### GIVEN INFORMATION
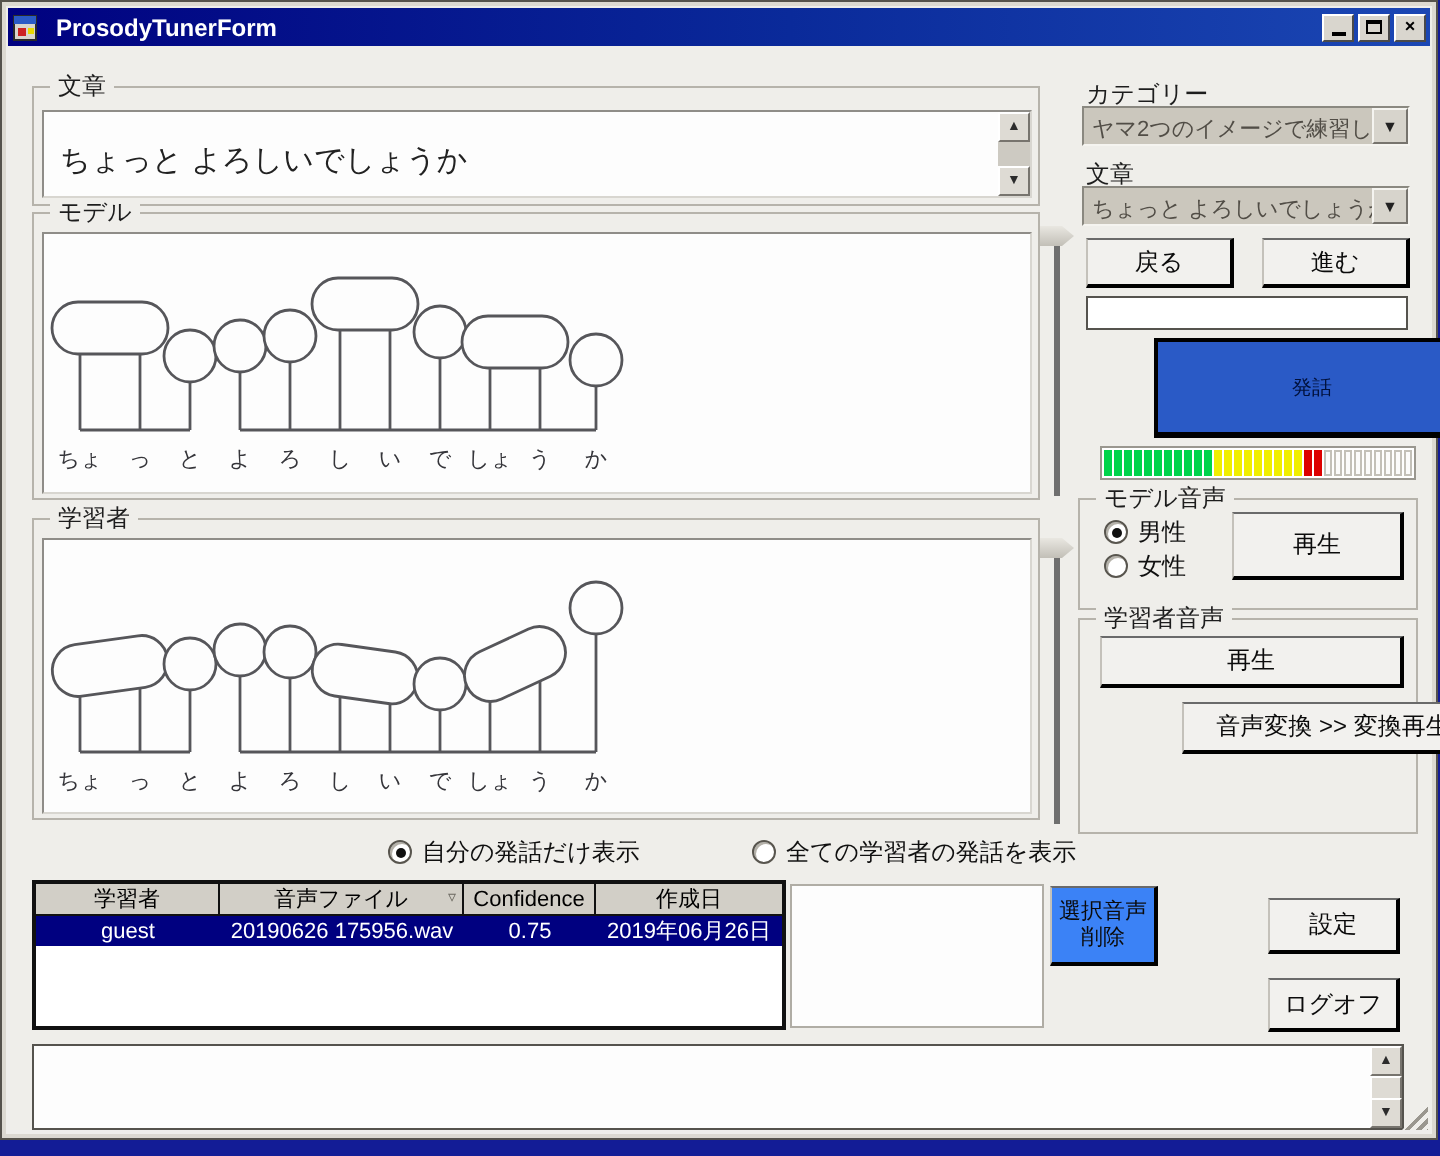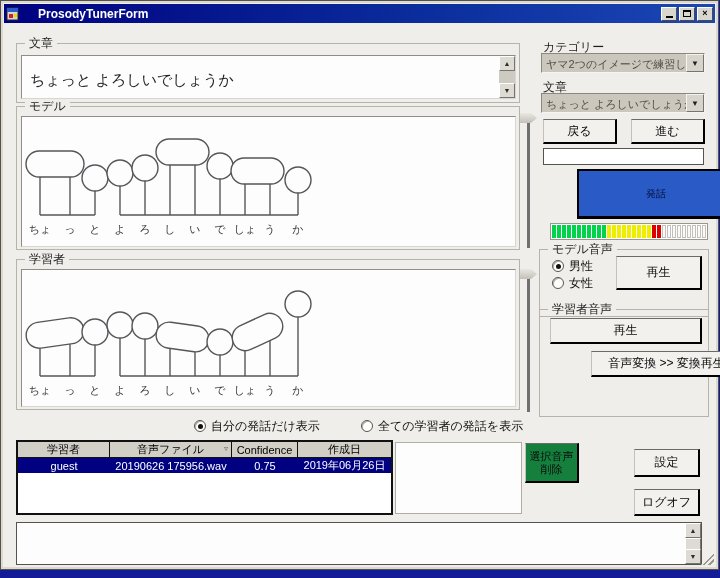--- a/index.html
+++ b/index.html
@@ -13,21 +13,21 @@
     position:absolute; left:1px; top:1px; width:717px; height:568px;
     background:#efeeea; border:2px solid #dcd9d1;
     box-shadow:0 0 0 1px #55524c;
   }
   
   .titlebar {
     position:absolute; left:1px; top:1px; right:1px; height:19px;
     background:linear-gradient(90deg,#000180 0%,#0a2a9a 55%,#1b47b4 100%);
     display:flex; align-items:center; padding:0 2px;
   }
-  .titlebar .ttl { color:#fff; font-size:12px; font-weight:bold; margin-left:18px; }
+  .titlebar .ttl { color:#fff; font-size:12px; font-weight:bold; margin-left:8px; }
   .appicon { width:14px; height:14px; flex:none; }
   .winbtns { margin-left:auto; display:flex; gap:2px; }
   .tbtn {
     width:16px; height:14px; background:#d9d6ce;
     border:1px solid; border-color:#ffffff #4a4a4a #4a4a4a #ffffff;
     display:flex; align-items:center; justify-content:center;
     font-size:9px; font-weight:bold; color:#000; line-height:1;
   }
   .glyph-min { width:7px; height:2px; background:#000; margin-top:7px; }
   .glyph-max { width:8px; height:7px; border:1px solid #000; border-top-width:2px; }
@@ -54,21 +54,21 @@
     border:1px solid; border-color:#ffffff #77746e #77746e #ffffff;
   }
   
   .btn {
     position:absolute; background:#f2f1ee;
     border-top:1px solid #6a6a6a; border-left:1px solid #c4c1ba;
     border-right:2px solid #000; border-bottom:2px solid #000;
     font-size:12px; color:#0b0b0b; font-family:inherit;
     display:flex; align-items:center; justify-content:center; white-space:nowrap;
   }
-  .btn.gray { background:#15803d; flex-direction:column; font-size:11px; line-height:13px; }
+  .btn.gray { background:#3b82f6; flex-direction:column; font-size:11px; line-height:13px; }
   .btn.speak {
     background:#2a5ac6; color:#00103a; font-size:10px;
     border:2px solid #000; border-right-width:3px; border-bottom-width:3px;margin-left:33px;
   }
   
   .combo {
     position:absolute; height:20px; background:#cbc7bd; display:flex;
     border:1px solid; border-color:#8a8880 #f5f4f0 #f5f4f0 #8a8880;
   }
   .combo .txt {
@@ -253,21 +253,21 @@
 
   <div class="sl-track" style="left:524px;top:119px;height:126px;"></div>
   <div class="sl-thumb" style="left:517px;top:110px;"></div>
   <div class="sl-track" style="left:524px;top:275px;height:134px;"></div>
   <div class="sl-thumb" style="left:517px;top:266px;"></div>
 
   <div class="radio-item" style="left:191px;top:416px;">
     <span class="radio checked" id="radio-own"></span>
     <span class="rlabel">自分の発話だけ表示</span>
   </div>
-  <div class="radio-item" style="left:358px;top:416px;">
+  <div class="radio-item" style="left:373px;top:416px;">
     <span class="radio" id="radio-all"></span>
     <span class="rlabel">全ての学習者の発話を表示</span>
   </div>
 
   <div class="table" style="left:13px;top:437px;width:377px;height:75px;">
     <div class="thead">
       <div class="th" style="width:92px;">学習者</div>
       <div class="th" style="width:122px;">
           <span>音声ファイル</span>
           <span class="sortmark">▿</span>
@@ -333,21 +333,21 @@
       <div class="seg empty"></div>
       <div class="seg empty"></div>
       <div class="seg empty"></div>
       <div class="seg empty"></div>
       <div class="seg empty"></div>
       <div class="seg empty"></div>
       <div class="seg empty"></div>
       <div class="seg empty"></div>
     </div>
 
-  <div class="gbox" style="left:536px;top:246px;width:170px;height:68px;">
+  <div class="gbox" style="left:536px;top:246px;width:170px;height:56px;">
     <span class="legend">モデル音声</span>
     <div class="radio-item" style="left:12px;top:9px;">
       <span class="radio checked" id="radio-male"></span>
       <span class="rlabel">男性</span>
     </div>
     <div class="radio-item" style="left:12px;top:26px;">
       <span class="radio" id="radio-female"></span>
       <span class="rlabel">女性</span>
     </div>
     <div class="btn" style="left:76px;top:6px;width:86px;height:34px;">再生</div>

### EXERCISE BRIEF
Look through the records and gather every line containing "checked".

### SOLVED EXERCISE
     <span class="radio checked" id="radio-own"></span>
       <span class="radio checked" id="radio-male"></span>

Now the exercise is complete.